DATA IN THIS EXERCISE:
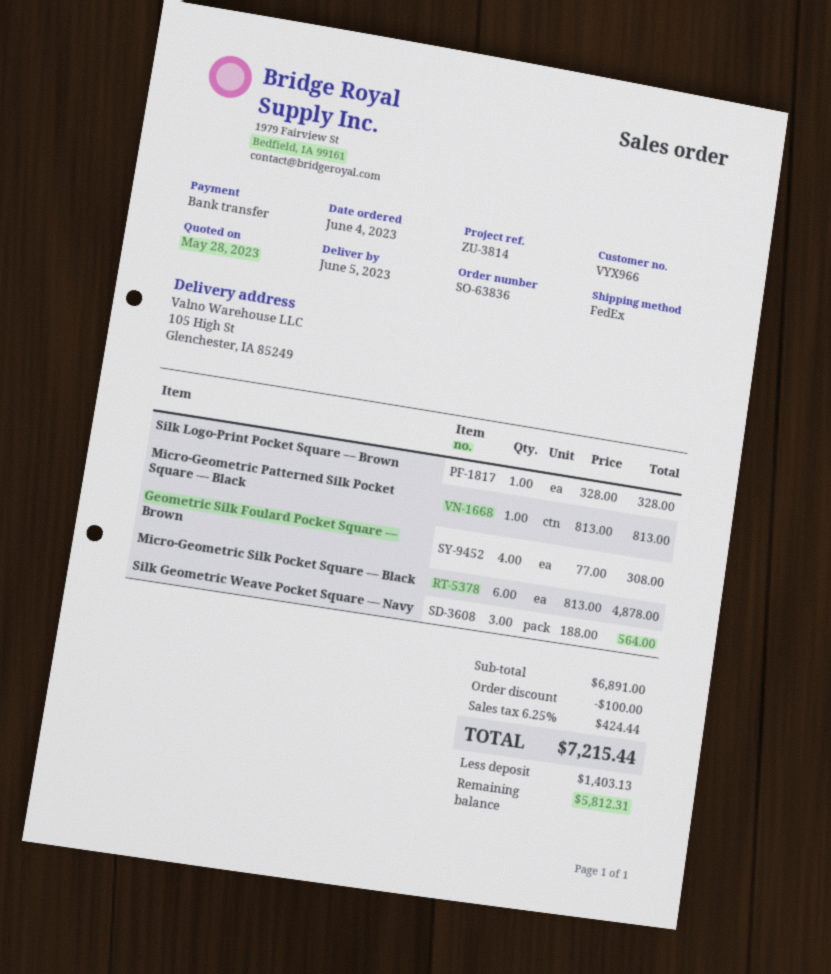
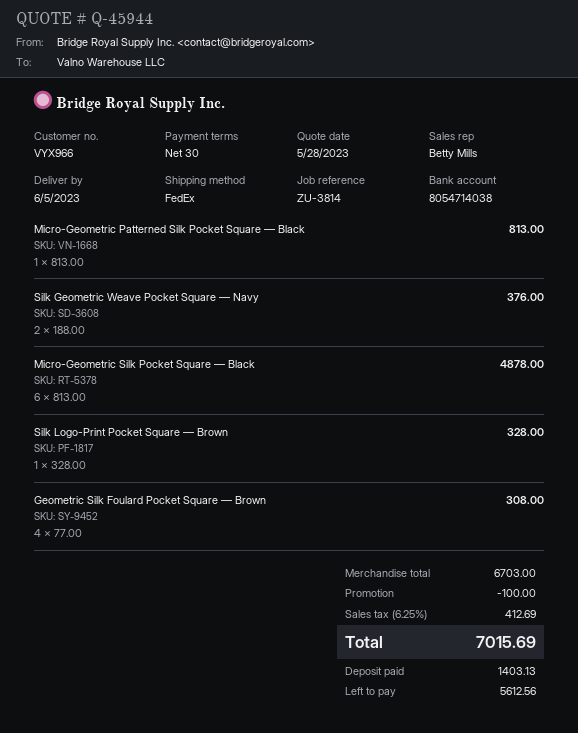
Silk Geometric Weave Pocket Square — Navy: 3 x 188.00 = 564.00 -> 2 x 188.00 = 376.00
subtotal: 6891.00 -> 6703.00
tax: 6.25% = 424.44 -> 6.25% = 412.69
total: 7215.44 -> 7015.69
balance: 5812.31 -> 5612.56

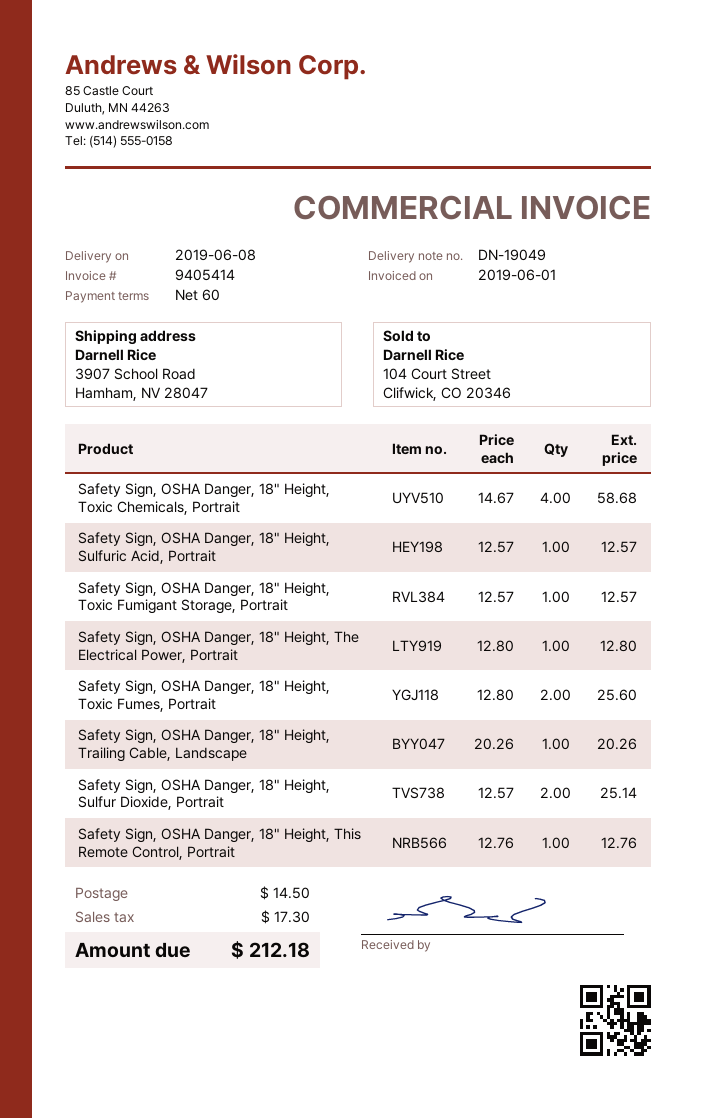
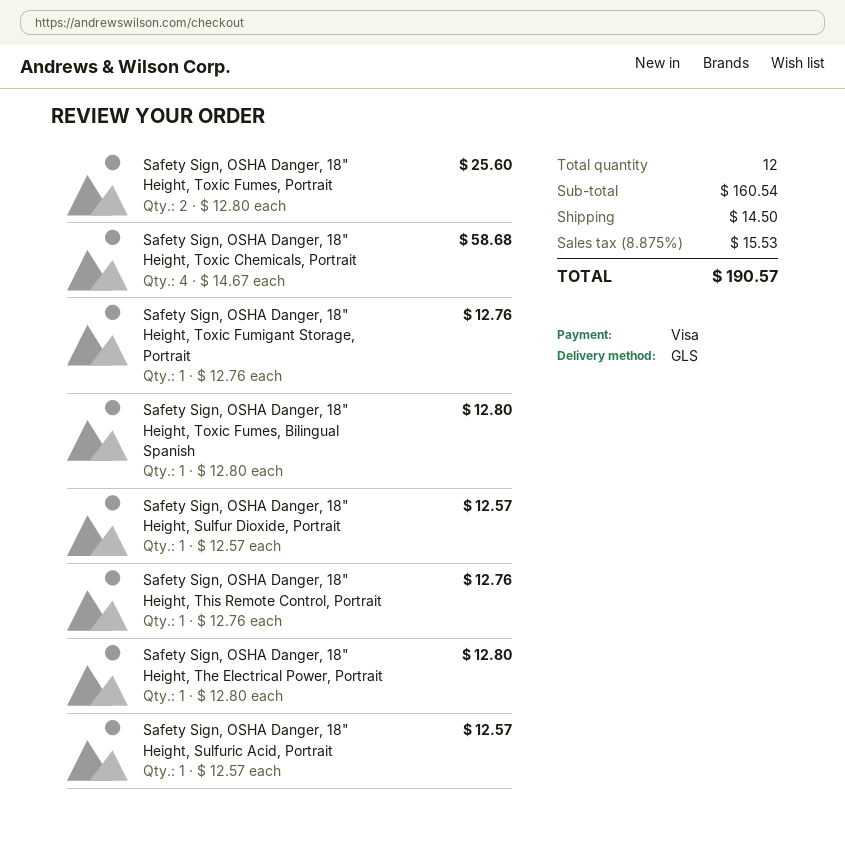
Safety Sign, OSHA Danger, 18" Height, Toxic Fumigant Storage, Portrait: 1 x 12.57 = 12.57 -> 1 x 12.76 = 12.76
Safety Sign, OSHA Danger, 18" Height, Trailing Cable, Landscape: 1 x 20.26 = 20.26 -> none
Safety Sign, OSHA Danger, 18" Height, Sulfur Dioxide, Portrait: 2 x 12.57 = 25.14 -> 1 x 12.57 = 12.57
Safety Sign, OSHA Danger, 18" Height, Toxic Fumes, Bilingual Spanish: none -> 1 x 12.80 = 12.80
tax: 17.30 -> 15.53
total: 212.18 -> 190.57

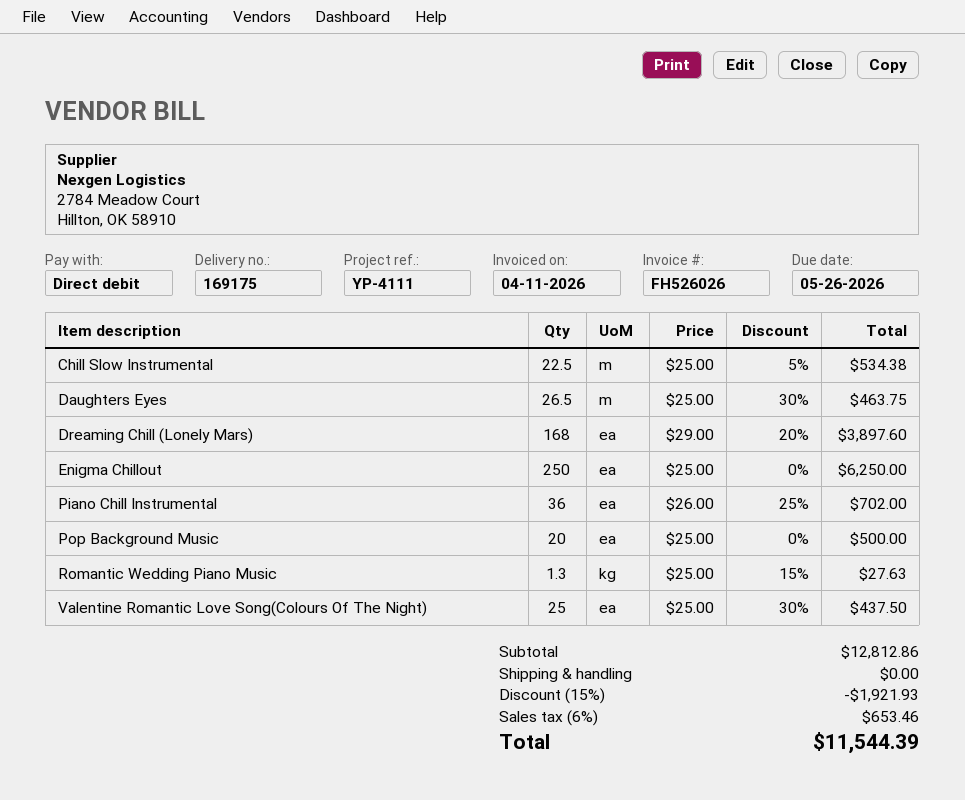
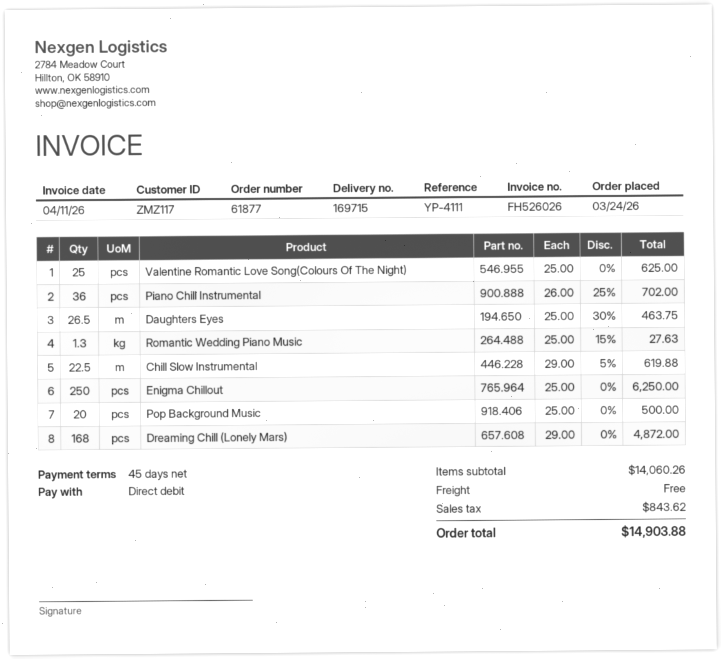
delivery note number: 169175 -> 169715
Chill Slow Instrumental: 22.5 x 25.00 - 5% = 534.38 -> 22.5 x 29.00 - 5% = 619.88
Dreaming Chill (Lonely Mars): 168 x 29.00 - 20% = 3897.60 -> 168 x 29.00 = 4872.00
Valentine Romantic Love Song(Colours Of The Night): 25 x 25.00 - 30% = 437.50 -> 25 x 25.00 = 625.00
subtotal: 12812.86 -> 14060.26
discount: 15% = 1921.93 -> none
tax: 653.46 -> 843.62
total: 11544.39 -> 14903.88

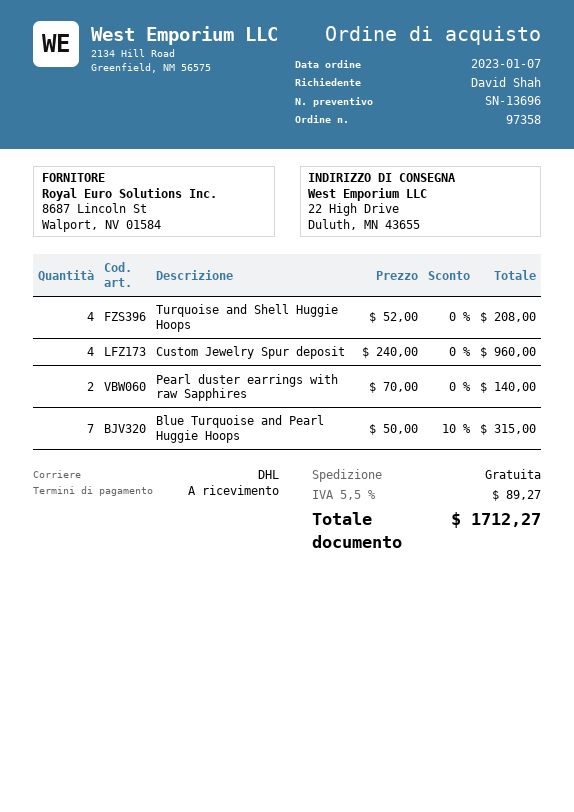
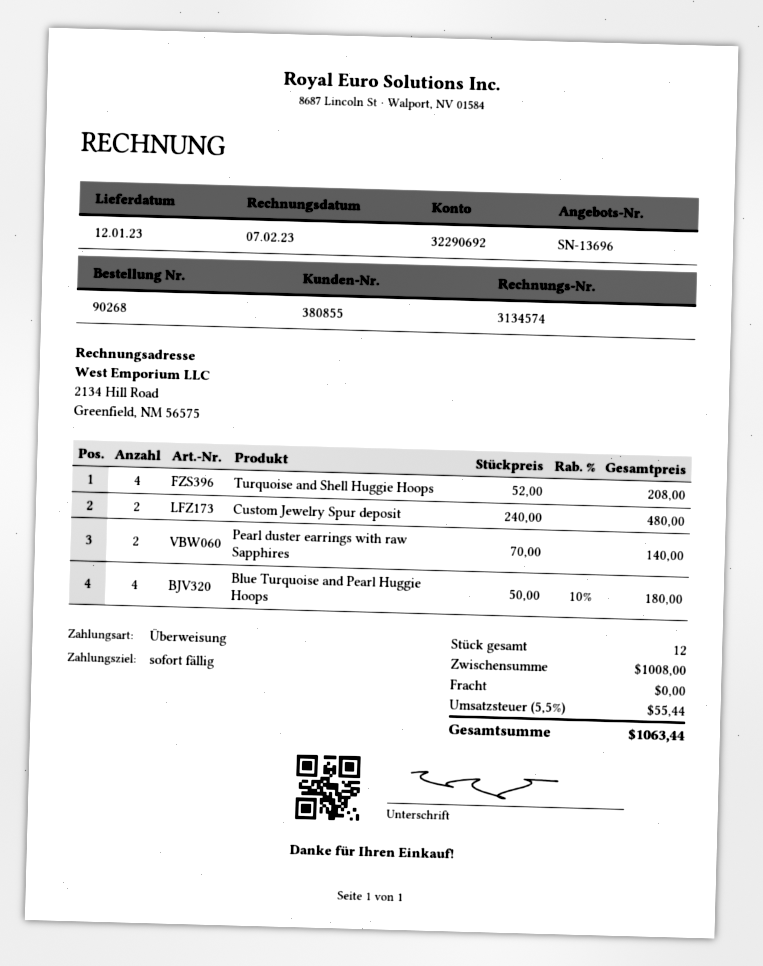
order number: 97358 -> 90268
Custom Jewelry Spur deposit: 4 x 240.00 = 960.00 -> 2 x 240.00 = 480.00
Blue Turquoise and Pearl Huggie Hoops: 7 x 50.00 - 10% = 315.00 -> 4 x 50.00 - 10% = 180.00
tax: 5.5% = 89.27 -> 5.5% = 55.44
total: 1712.27 -> 1063.44

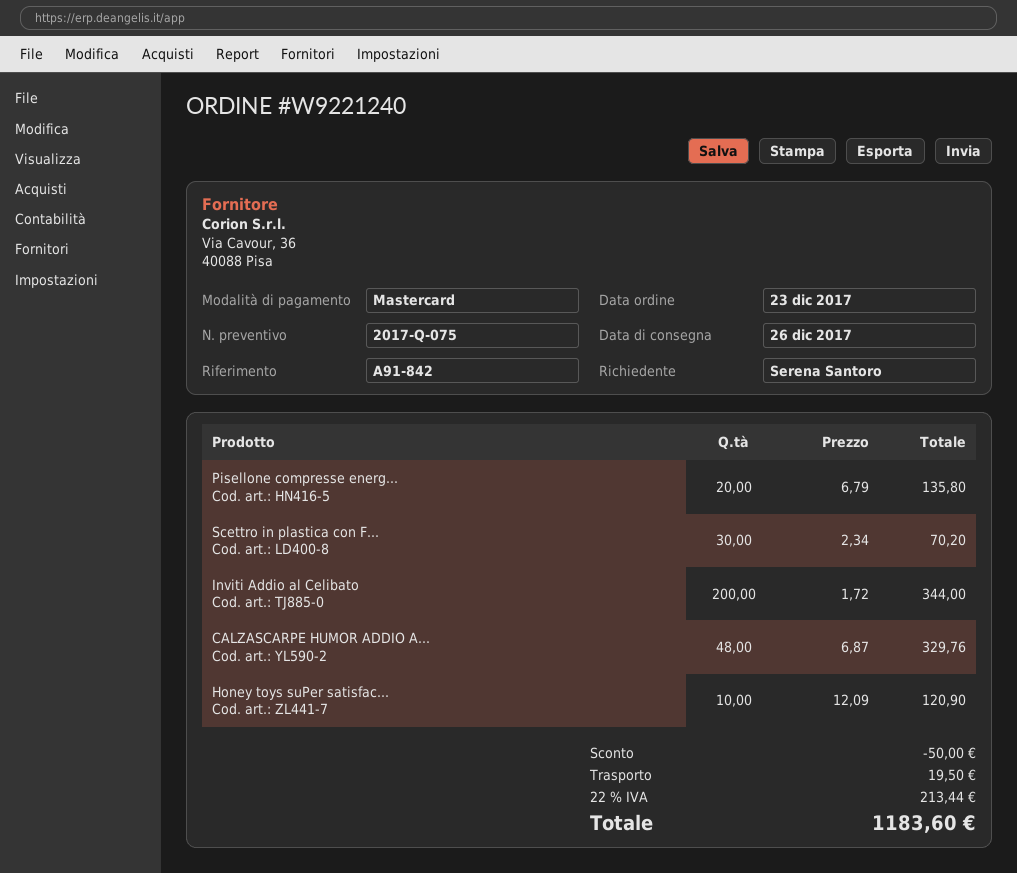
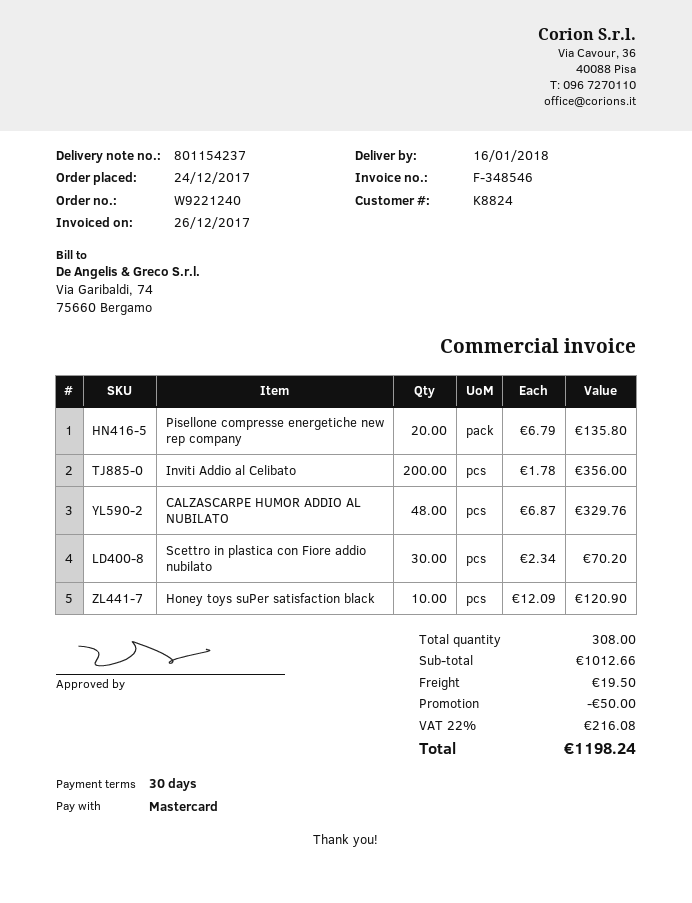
order date: 2017-12-23 -> 2017-12-24
delivery date: 2017-12-26 -> 2018-01-16
Inviti Addio al Celibato: 200 x 1.72 = 344.00 -> 200 x 1.78 = 356.00
tax: 22% = 213.44 -> 22% = 216.08
total: 1183.60 -> 1198.24

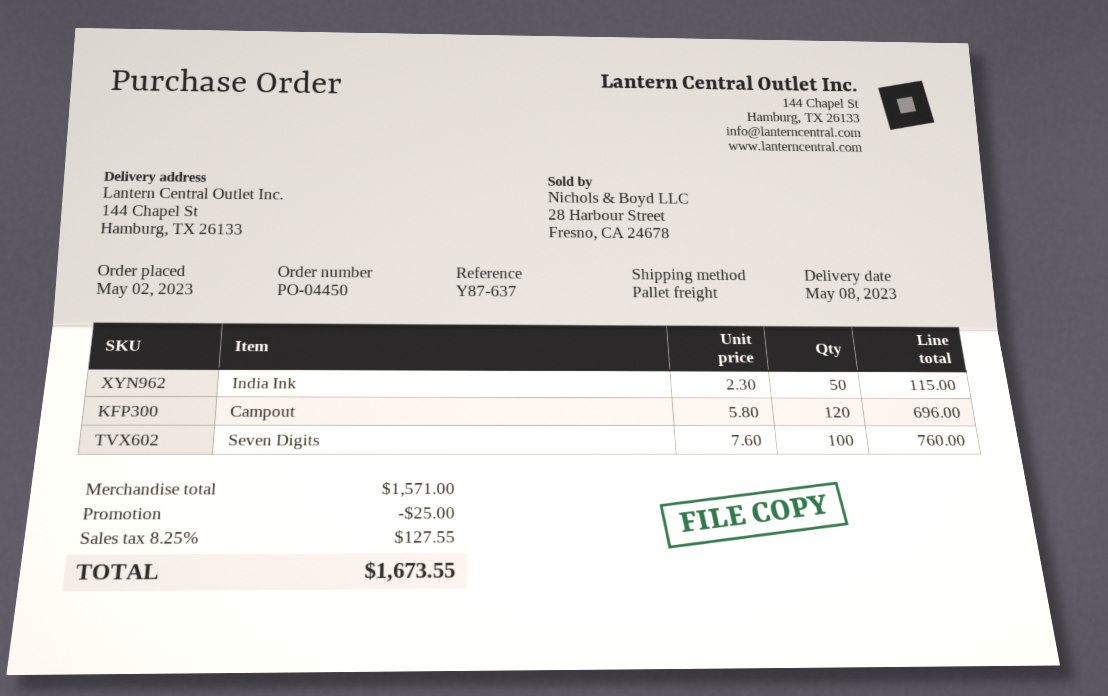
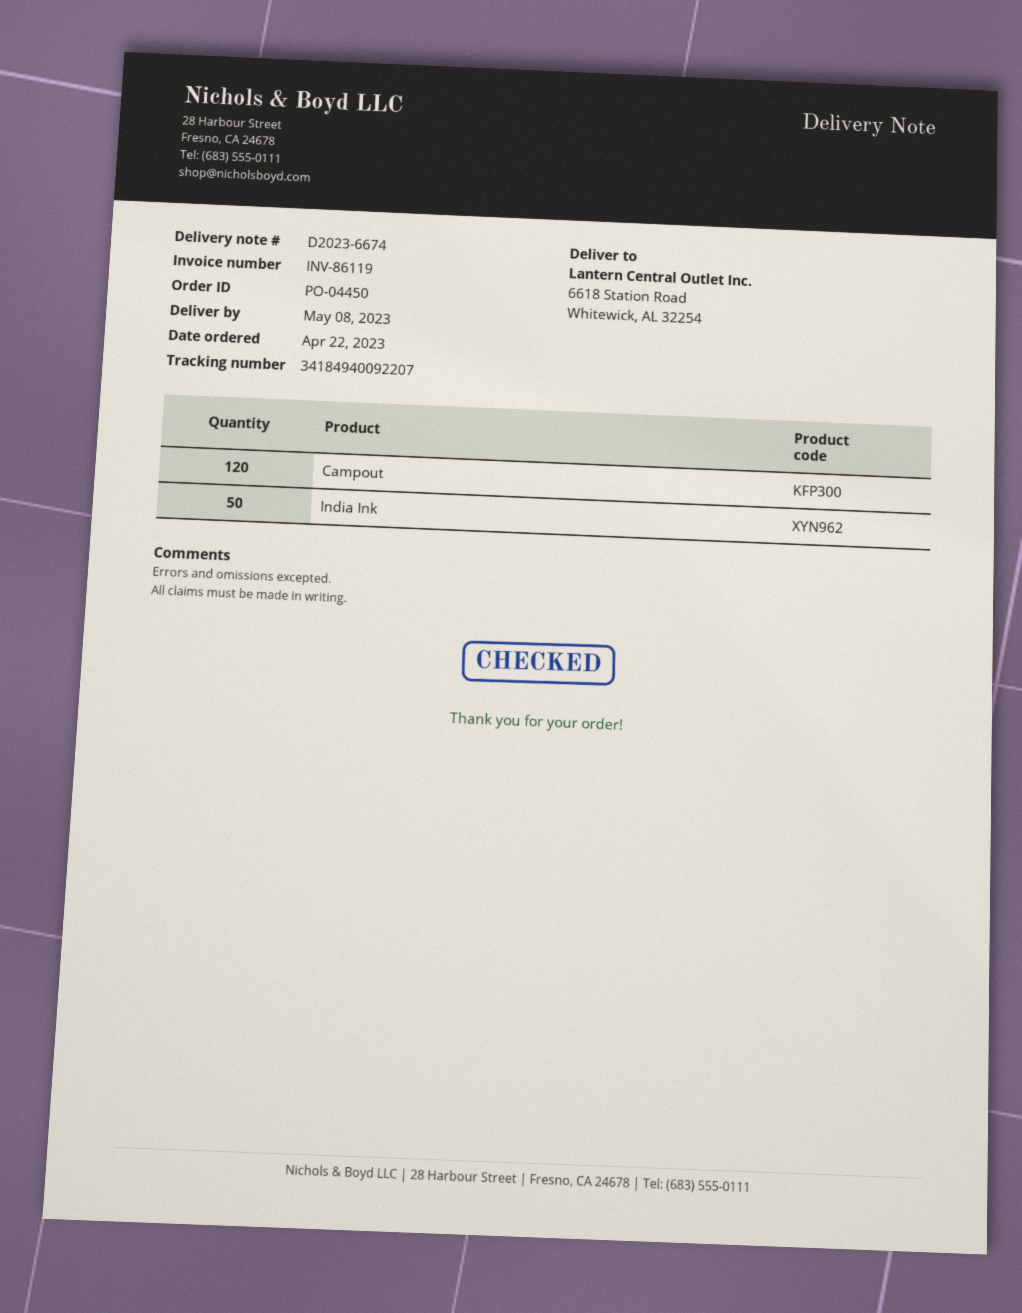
order date: 2023-05-02 -> 2023-04-22
ship to: 144 Chapel St, Hamburg, TX 26133 -> 6618 Station Road, Whitewick, AL 32254
Seven Digits: 100 -> none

WHAT IS EXPECTED: Each line above with the string "Sign" in it should be located and copied.

WRITTEN ANSWER:
Safety Sign, OSHA Danger, 18" Height, Toxic Fumigant Storage, Portrait: 1 x 12.57 = 12.57 -> 1 x 12.76 = 12.76
Safety Sign, OSHA Danger, 18" Height, Trailing Cable, Landscape: 1 x 20.26 = 20.26 -> none
Safety Sign, OSHA Danger, 18" Height, Sulfur Dioxide, Portrait: 2 x 12.57 = 25.14 -> 1 x 12.57 = 12.57
Safety Sign, OSHA Danger, 18" Height, Toxic Fumes, Bilingual Spanish: none -> 1 x 12.80 = 12.80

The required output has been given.